Of the 115 patients who met both the tissue diagnostic and OCT inclusion criteria, 38 (33%) presented with VRL, of whom 21 had bilateral disease. Fifty-four patients (47%) (33 with bilateral ocular disease) presented with a concomitant diagnosis of CNS lymphoma. Of these, 11 (10%) were diagnosed with CNS lymphoma before ocular involvement. Eleven patients (10%) (6 bilateral) presented with a concomitant history of non-CNS systemic lymphoma and in 4 of these 11 patients (3%) the diagnosis preceded the eye involvement. An additional 12 patients (10%; 7 patients with bilateral involvement) presented with both CNS and non-CNS systemic involvement.
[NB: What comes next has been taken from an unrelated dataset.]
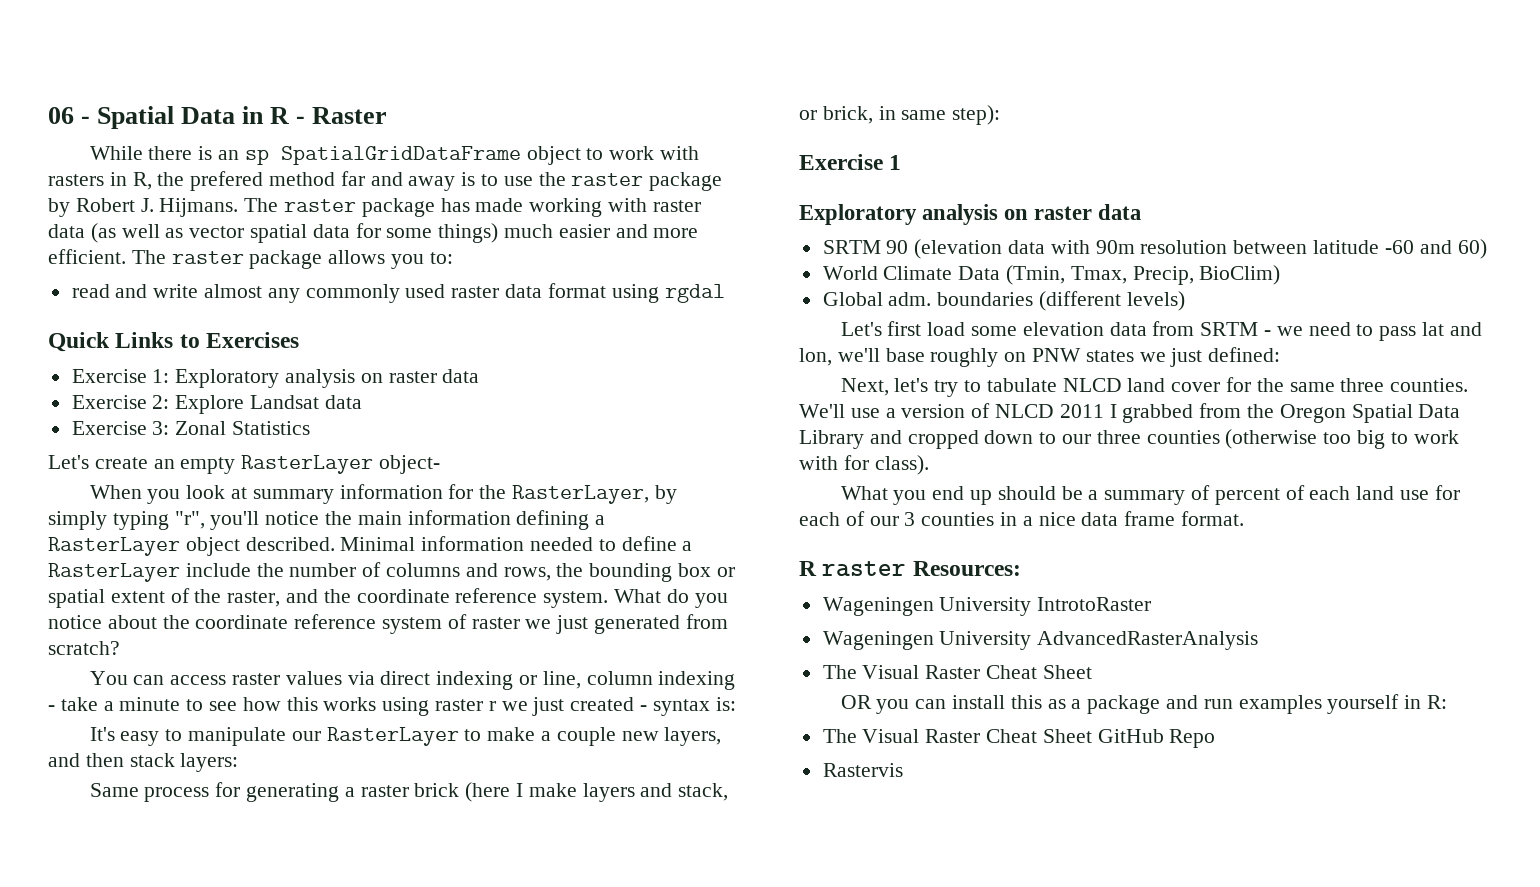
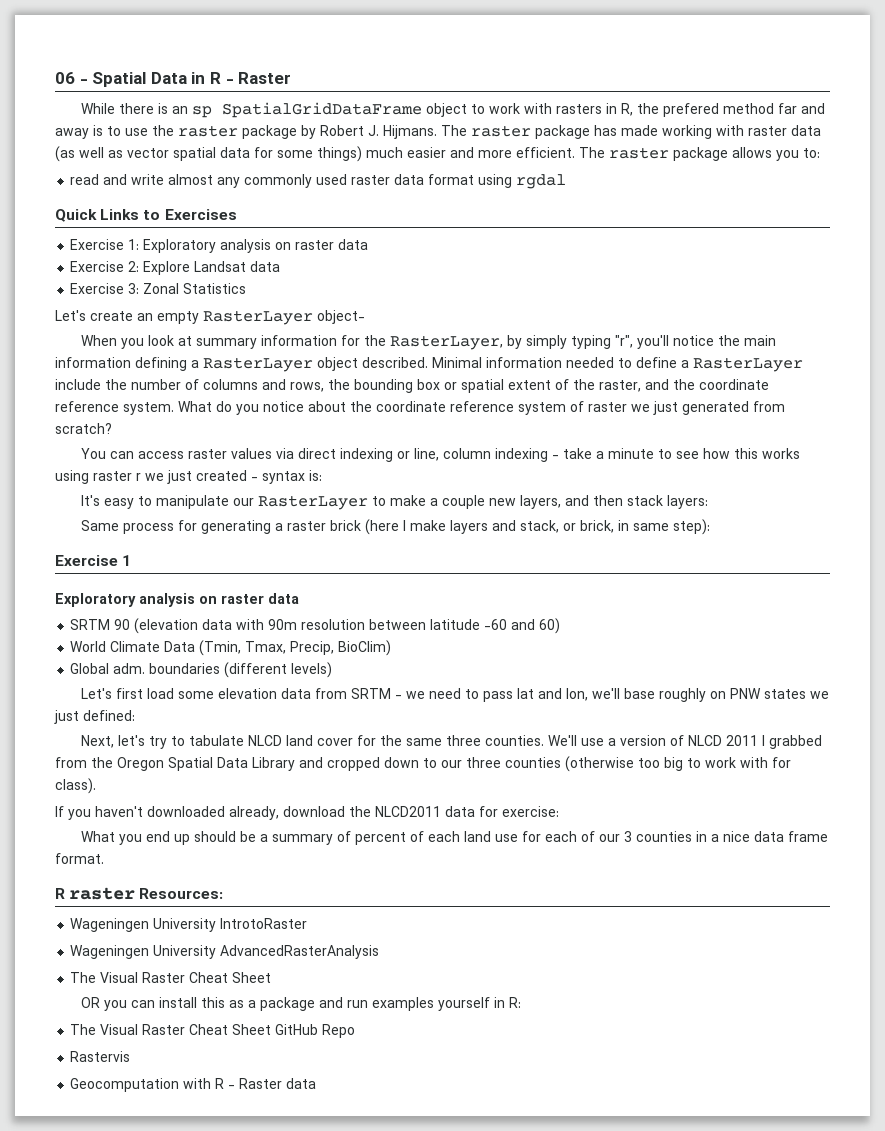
(929, 465) none -> [55,806,559,820] // If you haven't downloaded already, download the NLCD2011 data for exercise:
(903, 770) none -> [70,1078,317,1092] // Geocomputation with R - Raster data

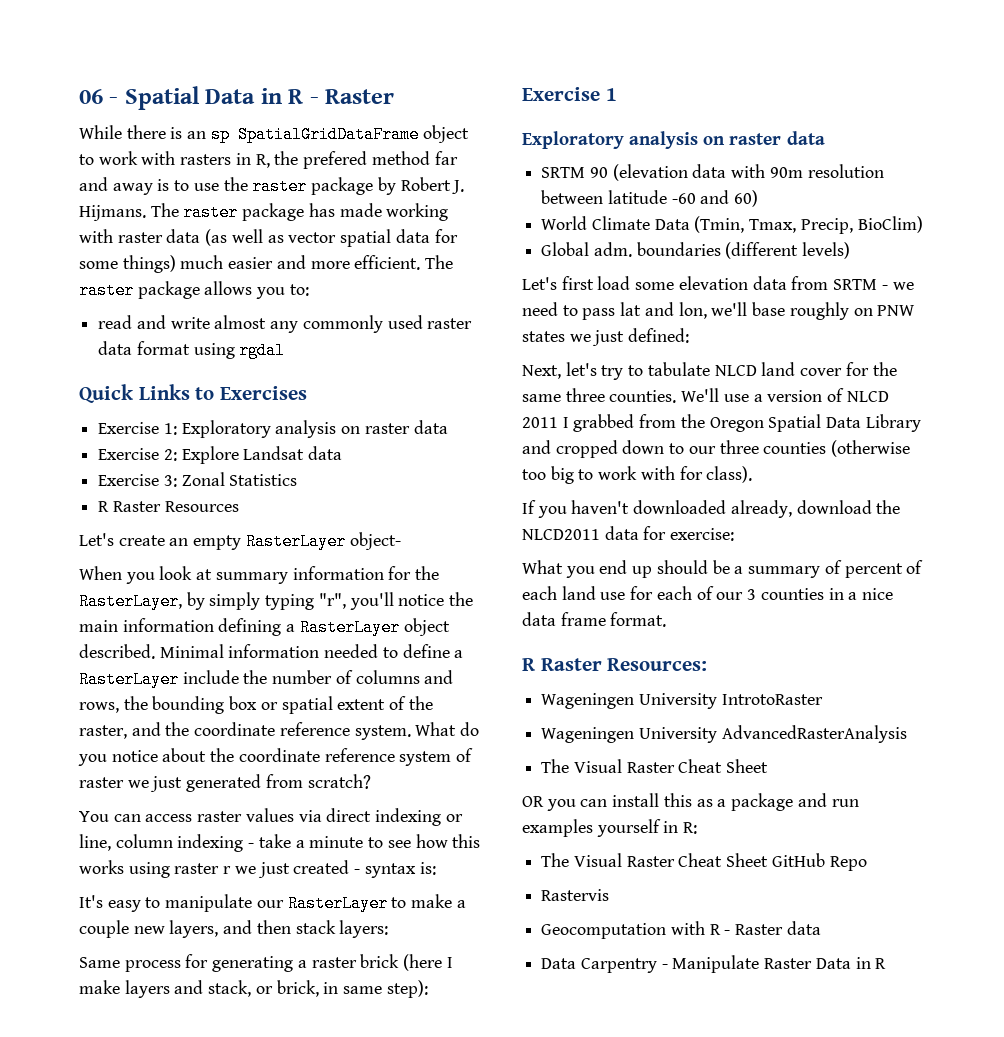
(247, 288) none -> [98,501,239,512] // R Raster Resources
[69,887,136,900] raster -> [540,658,602,671] Raster
(317, 1083) none -> [541,955,887,973] // Data Carpentry - Manipulate Raster Data in R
Among the 182 eyes of 115 patients included in the analysis, the earliest available (baseline) OCT volume scan was analyzed, before tissue diagnosis, and before any lymphoma-specific treatments. Of these 182 eyes, 124 (68%) showed a combination of both macular and extramacular manifestations, 45 (25%) displayed macular changes alone, and 13 (7%) exhibited extramacular findings alone. From the 13 patients with only extramacular manifestations, peripheral OCT scans were available in all cases. Hyperreflective lesions were observed across multiple retinal layers as summarized in Figure 1 and Table 1.

FIGURE 1.

FIGURE 1.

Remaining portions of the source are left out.